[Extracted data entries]
******************************

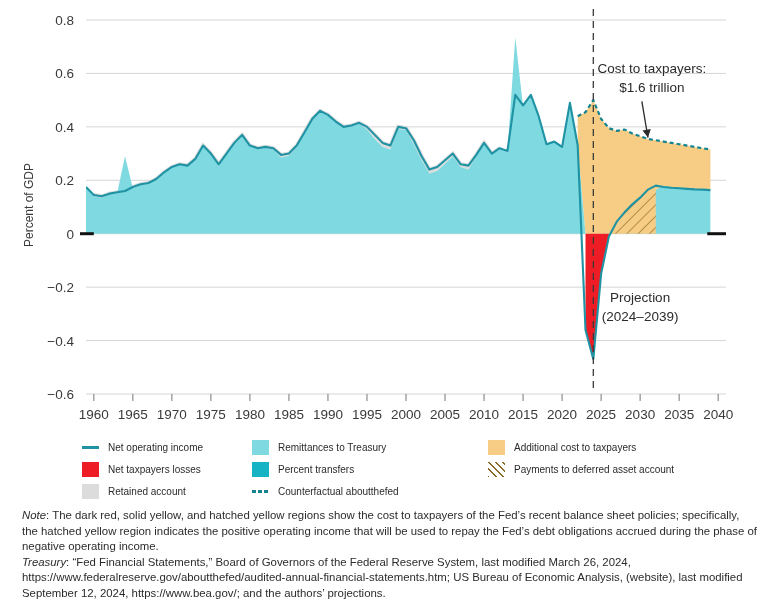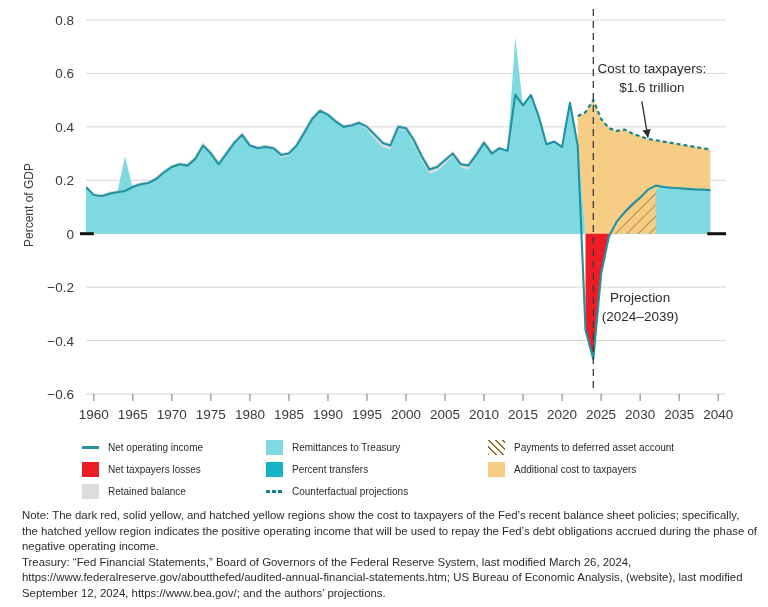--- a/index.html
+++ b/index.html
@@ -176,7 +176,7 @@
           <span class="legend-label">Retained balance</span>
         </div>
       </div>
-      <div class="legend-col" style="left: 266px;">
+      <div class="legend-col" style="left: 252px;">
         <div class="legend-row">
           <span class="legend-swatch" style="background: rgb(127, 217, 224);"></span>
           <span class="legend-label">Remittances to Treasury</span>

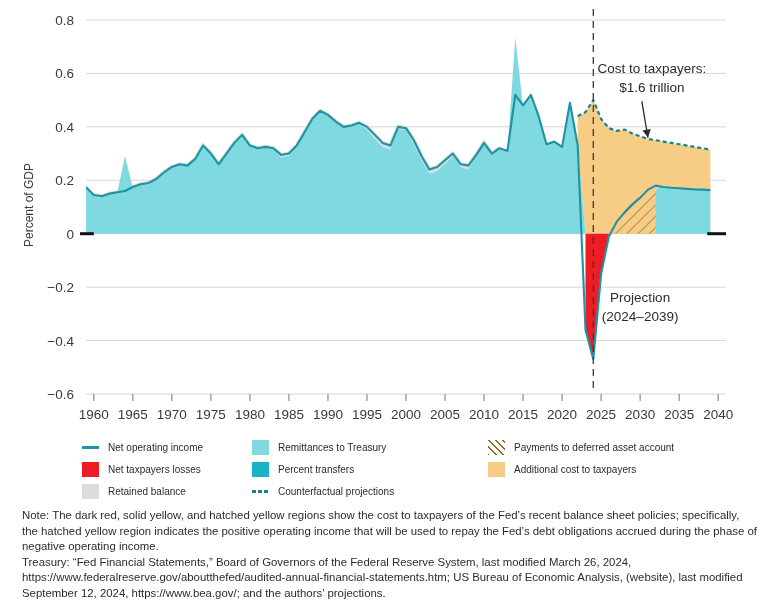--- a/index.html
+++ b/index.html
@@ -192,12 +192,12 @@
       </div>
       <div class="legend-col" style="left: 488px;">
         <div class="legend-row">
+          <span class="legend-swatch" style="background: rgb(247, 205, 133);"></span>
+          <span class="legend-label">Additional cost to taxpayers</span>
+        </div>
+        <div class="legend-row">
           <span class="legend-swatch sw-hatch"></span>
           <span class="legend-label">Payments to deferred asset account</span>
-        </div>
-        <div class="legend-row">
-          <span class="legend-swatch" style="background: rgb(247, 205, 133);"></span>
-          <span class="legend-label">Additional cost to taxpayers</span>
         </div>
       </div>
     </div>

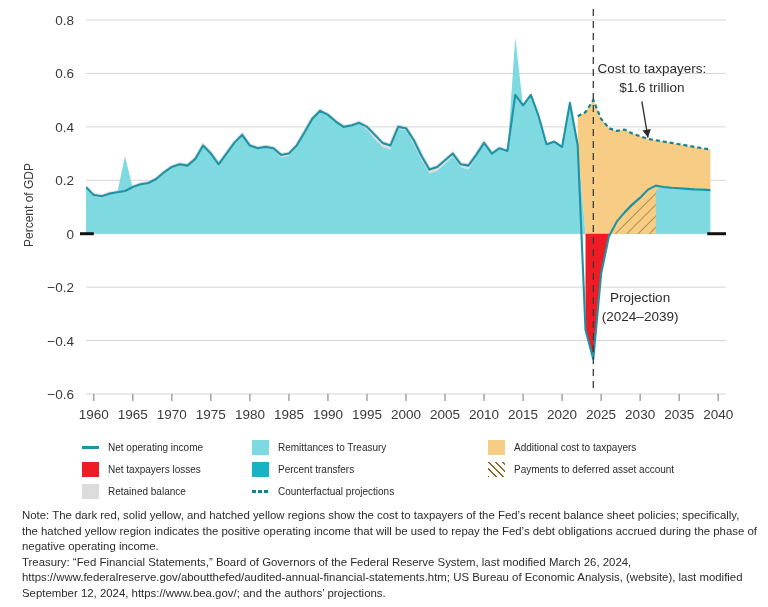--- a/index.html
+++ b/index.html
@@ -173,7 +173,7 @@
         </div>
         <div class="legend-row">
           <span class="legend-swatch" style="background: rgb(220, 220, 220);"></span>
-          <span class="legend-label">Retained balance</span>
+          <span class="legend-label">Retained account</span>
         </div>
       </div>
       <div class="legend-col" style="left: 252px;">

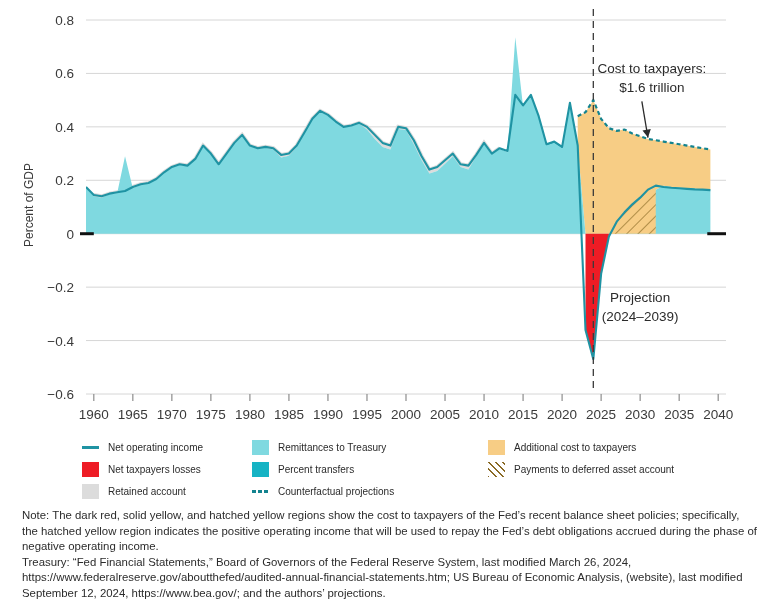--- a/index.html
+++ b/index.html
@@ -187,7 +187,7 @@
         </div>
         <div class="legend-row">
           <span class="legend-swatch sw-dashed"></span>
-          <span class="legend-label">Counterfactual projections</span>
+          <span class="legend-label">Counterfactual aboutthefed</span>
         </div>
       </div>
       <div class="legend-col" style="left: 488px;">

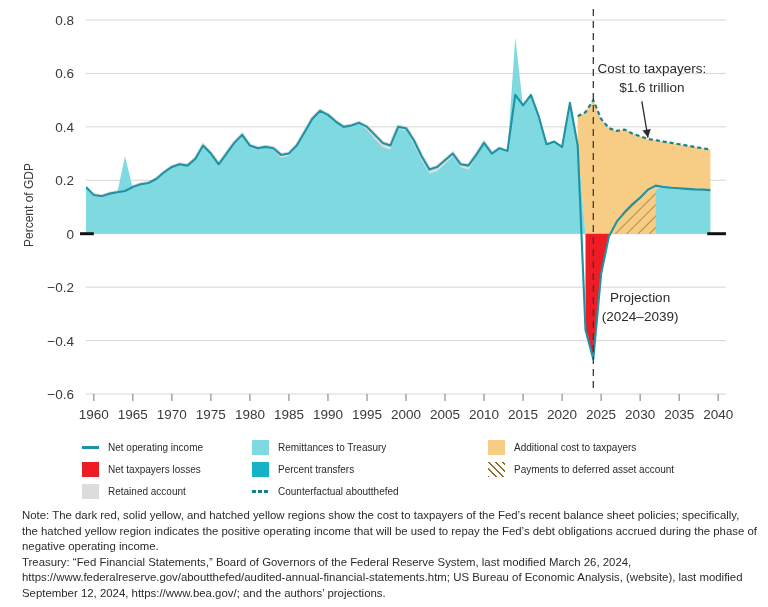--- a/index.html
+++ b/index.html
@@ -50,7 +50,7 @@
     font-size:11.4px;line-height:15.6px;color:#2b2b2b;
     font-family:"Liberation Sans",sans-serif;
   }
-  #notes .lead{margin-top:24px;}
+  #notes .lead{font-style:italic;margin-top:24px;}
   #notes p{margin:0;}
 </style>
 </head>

******************************

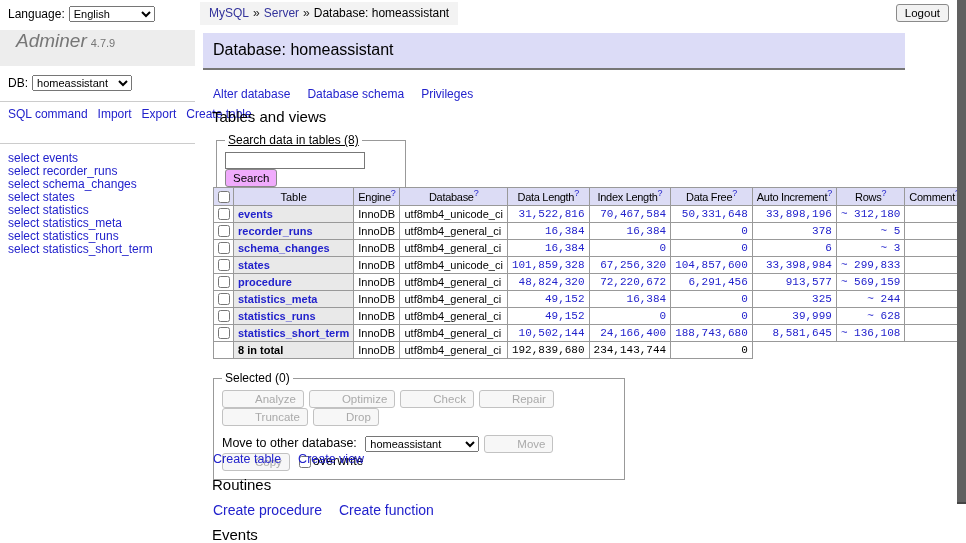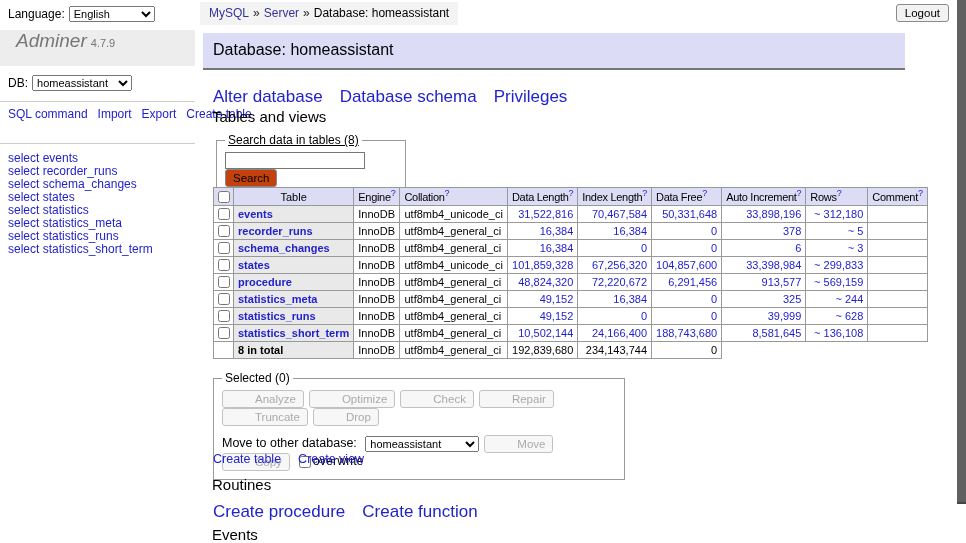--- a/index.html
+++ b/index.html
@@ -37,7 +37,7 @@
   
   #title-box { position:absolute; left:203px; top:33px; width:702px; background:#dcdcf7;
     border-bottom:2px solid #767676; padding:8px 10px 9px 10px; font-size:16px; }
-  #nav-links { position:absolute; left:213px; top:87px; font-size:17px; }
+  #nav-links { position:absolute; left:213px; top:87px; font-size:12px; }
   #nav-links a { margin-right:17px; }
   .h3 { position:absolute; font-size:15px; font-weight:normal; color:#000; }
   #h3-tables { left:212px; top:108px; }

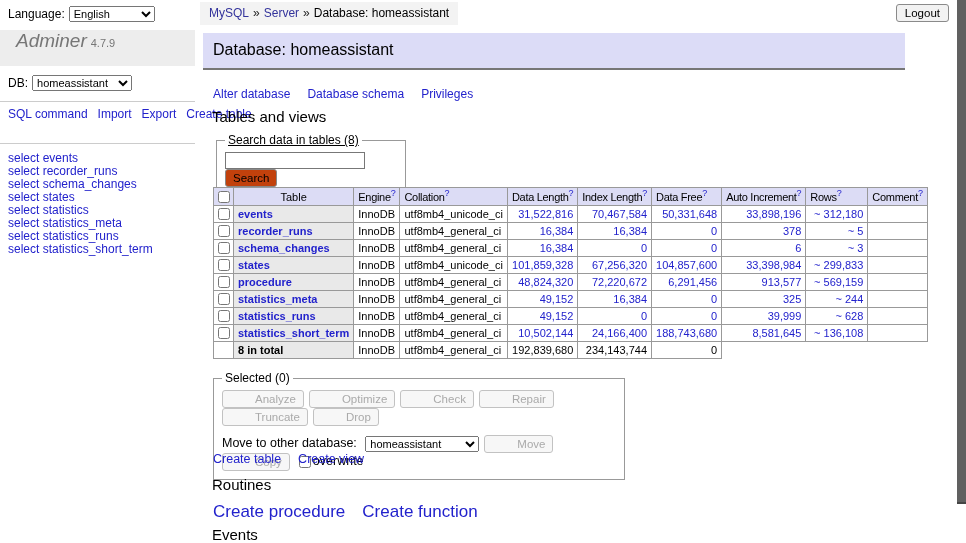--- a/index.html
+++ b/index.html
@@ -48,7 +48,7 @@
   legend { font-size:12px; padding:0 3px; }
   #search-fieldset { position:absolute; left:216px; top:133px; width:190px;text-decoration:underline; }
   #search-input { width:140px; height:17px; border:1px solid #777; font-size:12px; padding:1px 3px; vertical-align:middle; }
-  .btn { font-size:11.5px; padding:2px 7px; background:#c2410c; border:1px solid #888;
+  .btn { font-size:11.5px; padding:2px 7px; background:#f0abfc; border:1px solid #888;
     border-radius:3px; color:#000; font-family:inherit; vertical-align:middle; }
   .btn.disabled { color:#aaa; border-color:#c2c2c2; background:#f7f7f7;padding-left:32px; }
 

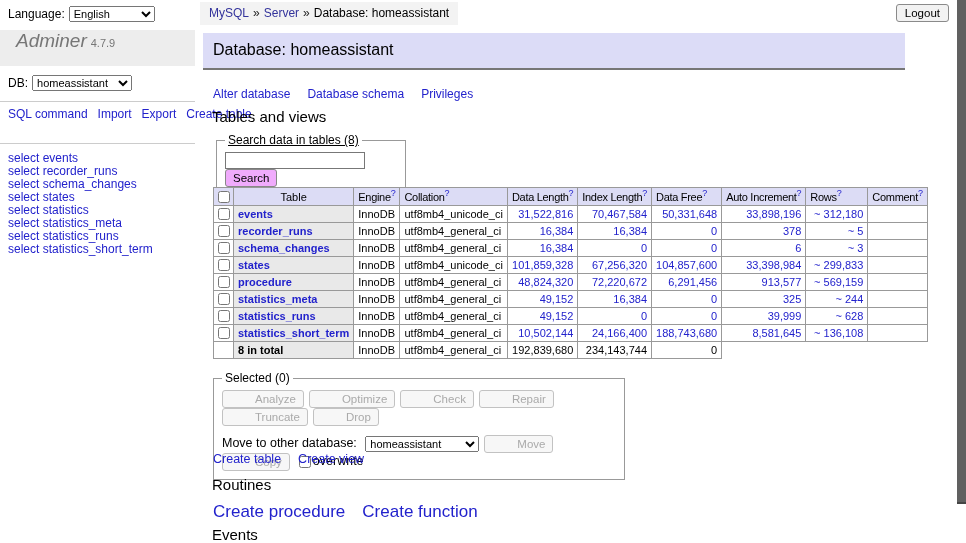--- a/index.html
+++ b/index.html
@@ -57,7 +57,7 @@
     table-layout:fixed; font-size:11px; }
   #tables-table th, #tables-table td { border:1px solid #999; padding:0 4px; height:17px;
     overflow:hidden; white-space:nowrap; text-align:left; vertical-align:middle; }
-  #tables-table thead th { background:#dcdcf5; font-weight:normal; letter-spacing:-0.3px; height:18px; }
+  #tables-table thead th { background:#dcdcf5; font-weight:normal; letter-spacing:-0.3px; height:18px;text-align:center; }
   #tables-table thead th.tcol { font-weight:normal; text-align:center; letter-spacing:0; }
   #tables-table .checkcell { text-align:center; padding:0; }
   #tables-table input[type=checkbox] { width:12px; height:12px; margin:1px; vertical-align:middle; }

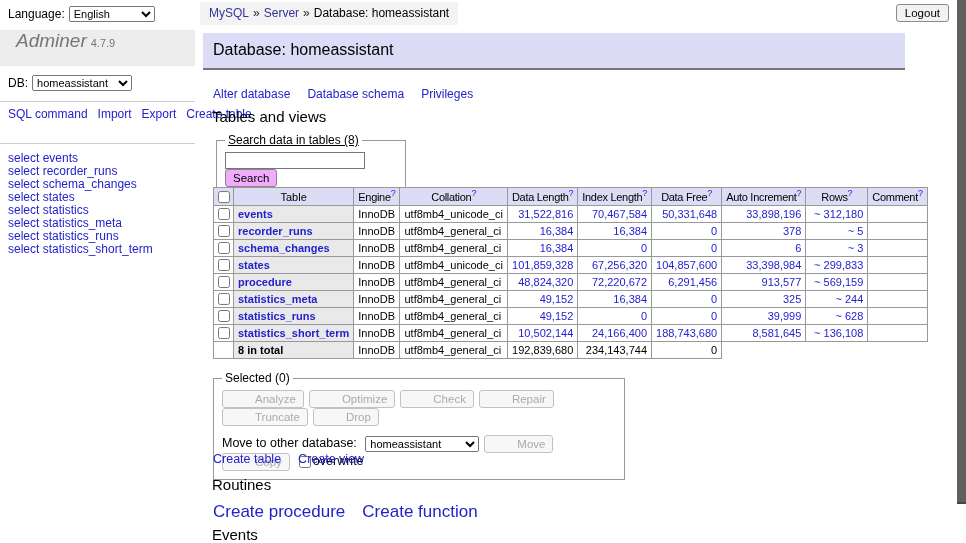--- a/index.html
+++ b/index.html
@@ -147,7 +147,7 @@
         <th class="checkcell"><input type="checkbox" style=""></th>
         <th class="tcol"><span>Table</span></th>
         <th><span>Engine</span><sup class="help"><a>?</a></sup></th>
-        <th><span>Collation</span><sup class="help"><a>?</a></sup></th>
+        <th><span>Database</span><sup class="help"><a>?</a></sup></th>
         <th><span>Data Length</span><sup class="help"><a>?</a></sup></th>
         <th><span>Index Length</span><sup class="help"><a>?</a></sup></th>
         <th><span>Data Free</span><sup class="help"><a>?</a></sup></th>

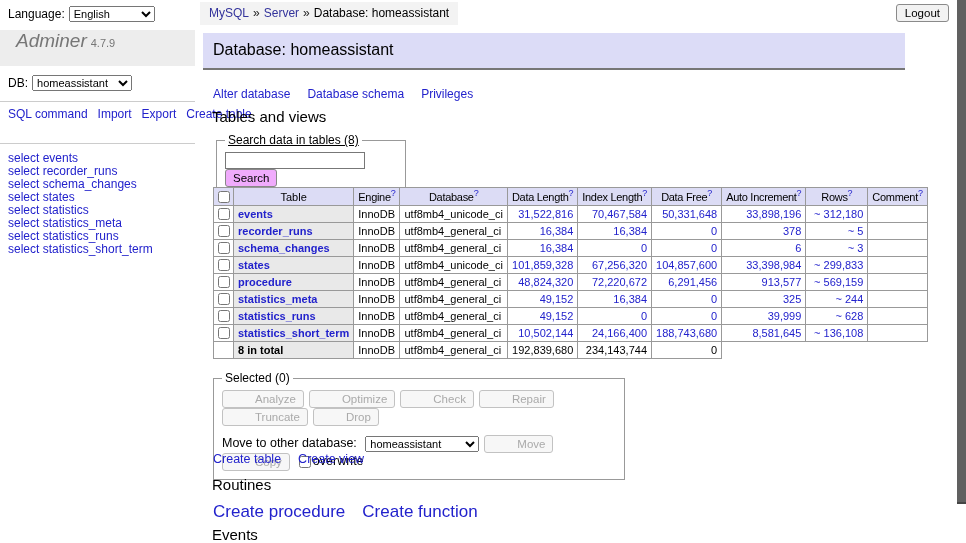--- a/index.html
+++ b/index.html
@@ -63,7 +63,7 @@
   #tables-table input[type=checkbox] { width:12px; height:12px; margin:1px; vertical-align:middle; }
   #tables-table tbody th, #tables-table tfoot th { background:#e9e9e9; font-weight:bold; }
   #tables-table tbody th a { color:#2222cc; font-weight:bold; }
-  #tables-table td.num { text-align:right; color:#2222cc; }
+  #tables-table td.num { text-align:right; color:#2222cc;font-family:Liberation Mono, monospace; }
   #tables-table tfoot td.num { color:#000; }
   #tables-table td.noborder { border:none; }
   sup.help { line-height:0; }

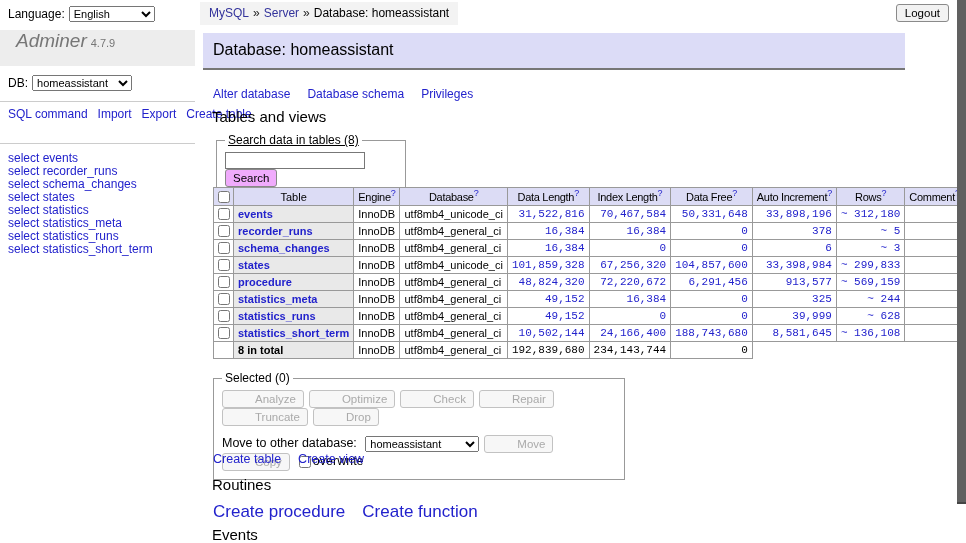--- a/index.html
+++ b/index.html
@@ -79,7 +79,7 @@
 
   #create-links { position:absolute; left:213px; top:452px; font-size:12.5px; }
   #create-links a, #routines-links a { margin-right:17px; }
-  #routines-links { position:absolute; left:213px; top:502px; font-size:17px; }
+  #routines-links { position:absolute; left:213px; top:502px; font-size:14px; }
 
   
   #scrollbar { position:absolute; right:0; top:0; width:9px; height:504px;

******************************

After reading the entries above, state the number of lines that contain the word "input", adding nothing else.

→ EXERCISE RESPONSE:
4